Data START
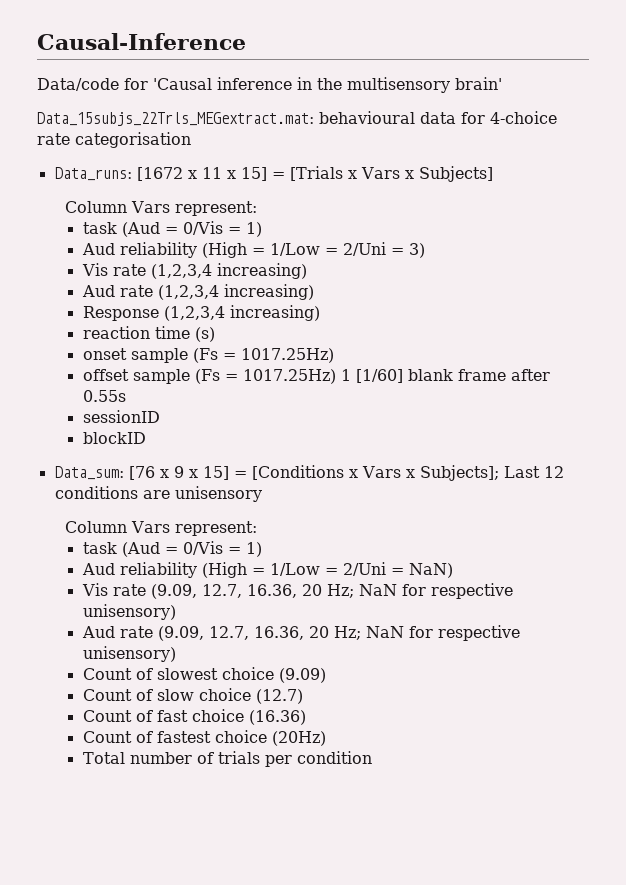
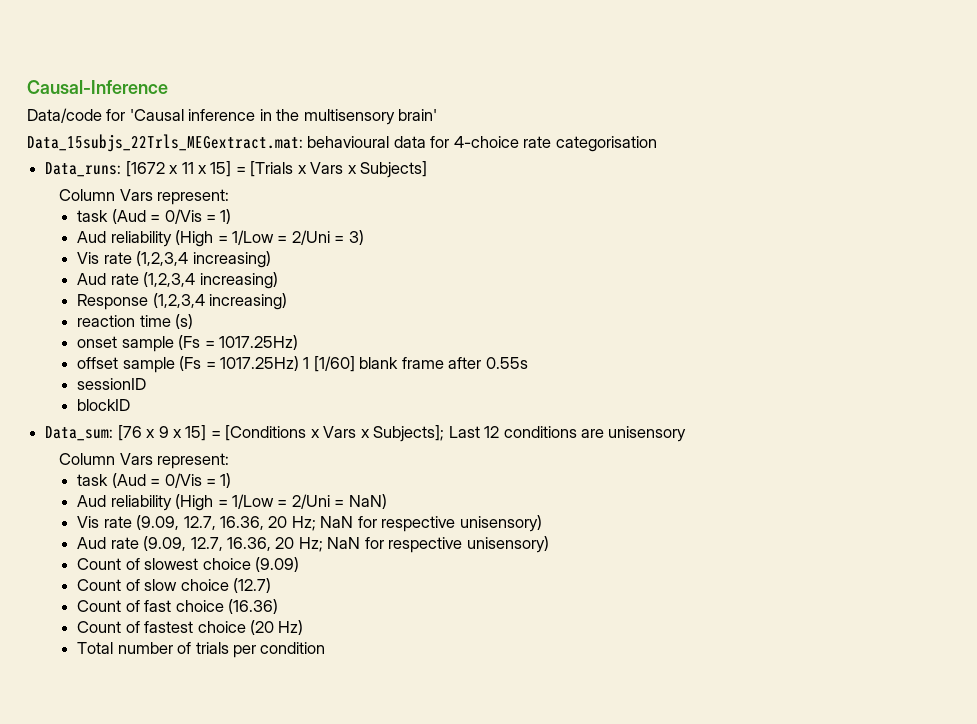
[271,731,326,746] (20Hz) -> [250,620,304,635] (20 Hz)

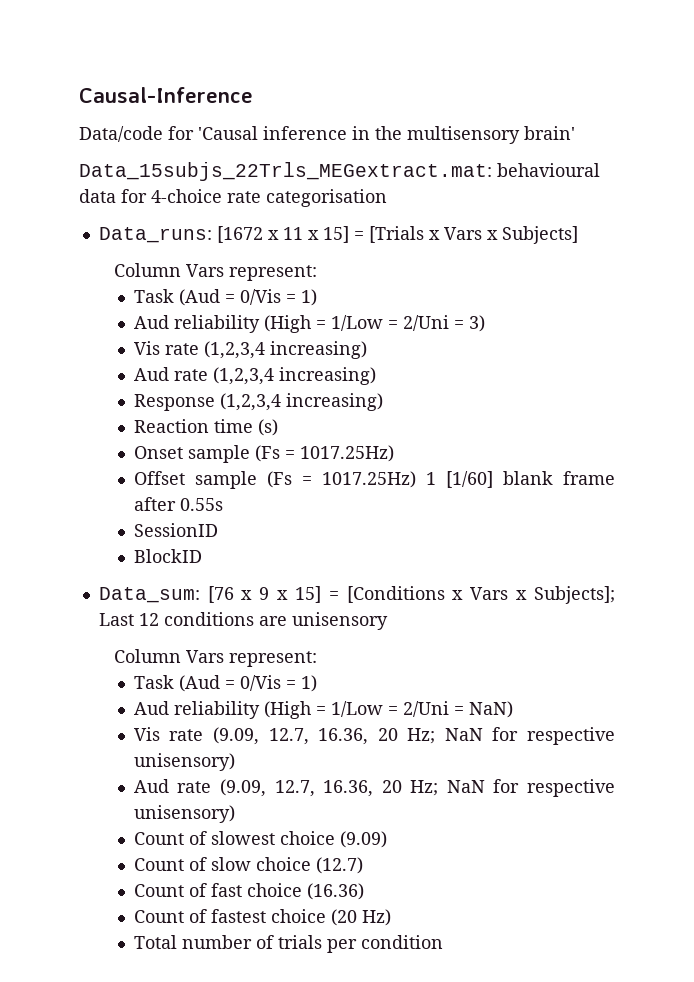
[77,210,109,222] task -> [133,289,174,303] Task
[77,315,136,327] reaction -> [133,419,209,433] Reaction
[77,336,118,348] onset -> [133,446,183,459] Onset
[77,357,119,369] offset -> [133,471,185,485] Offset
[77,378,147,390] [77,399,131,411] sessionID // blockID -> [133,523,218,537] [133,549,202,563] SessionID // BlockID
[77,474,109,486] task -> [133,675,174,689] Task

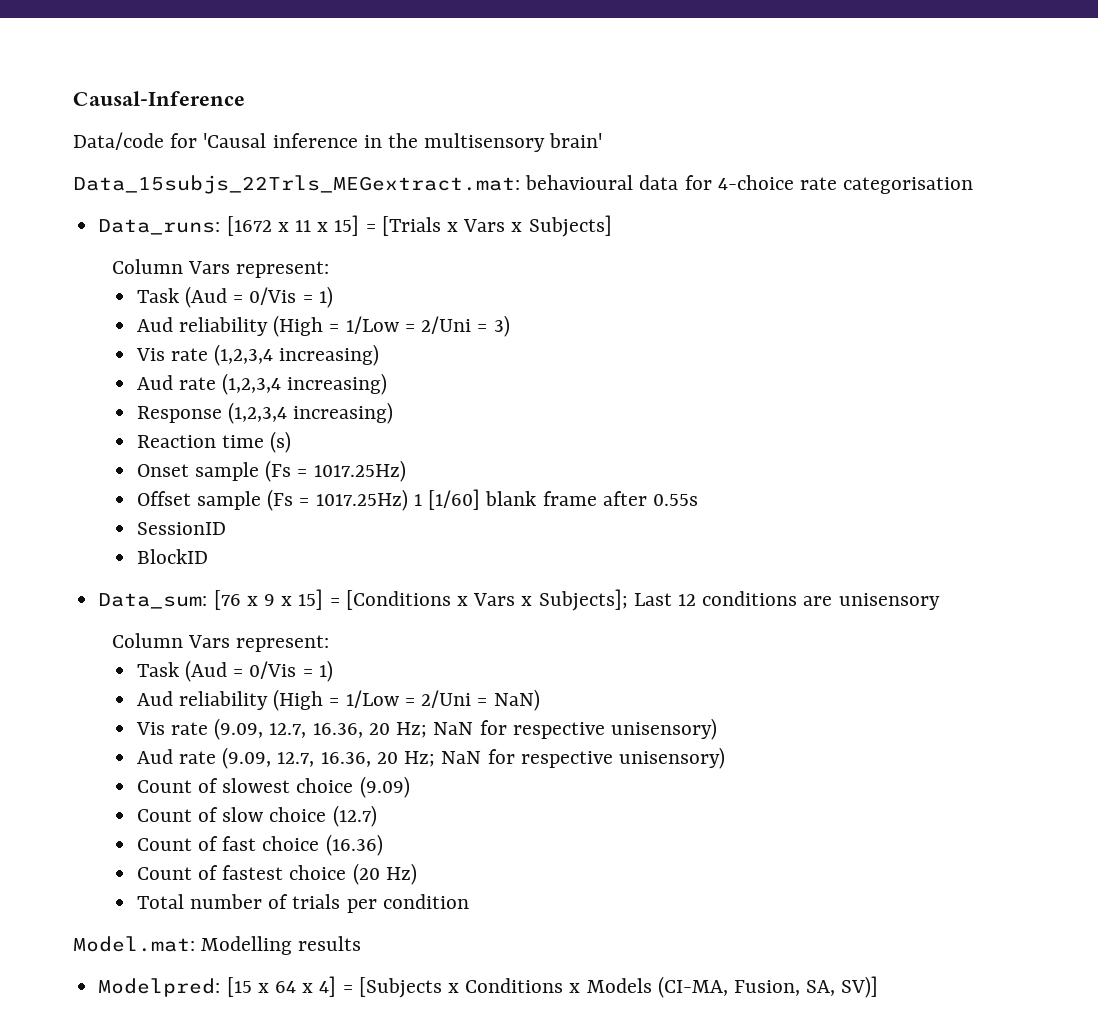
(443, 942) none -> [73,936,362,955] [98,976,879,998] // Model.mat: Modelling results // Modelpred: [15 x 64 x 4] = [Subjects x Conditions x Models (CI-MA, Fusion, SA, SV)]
Data END
** Your goal **
The preceding entries should be duplicated word for word; no picture belongs in the copy.

** Result of this exercise **
[271,731,326,746] (20Hz) -> [250,620,304,635] (20 Hz)

[77,210,109,222] task -> [133,289,174,303] Task
[77,315,136,327] reaction -> [133,419,209,433] Reaction
[77,336,118,348] onset -> [133,446,183,459] Onset
[77,357,119,369] offset -> [133,471,185,485] Offset
[77,378,147,390] [77,399,131,411] sessionID // blockID -> [133,523,218,537] [133,549,202,563] SessionID // BlockID
[77,474,109,486] task -> [133,675,174,689] Task

(443, 942) none -> [73,936,362,955] [98,976,879,998] // Model.mat: Modelling results // Modelpred: [15 x 64 x 4] = [Subjects x Conditions x Models (CI-MA, Fusion, SA, SV)]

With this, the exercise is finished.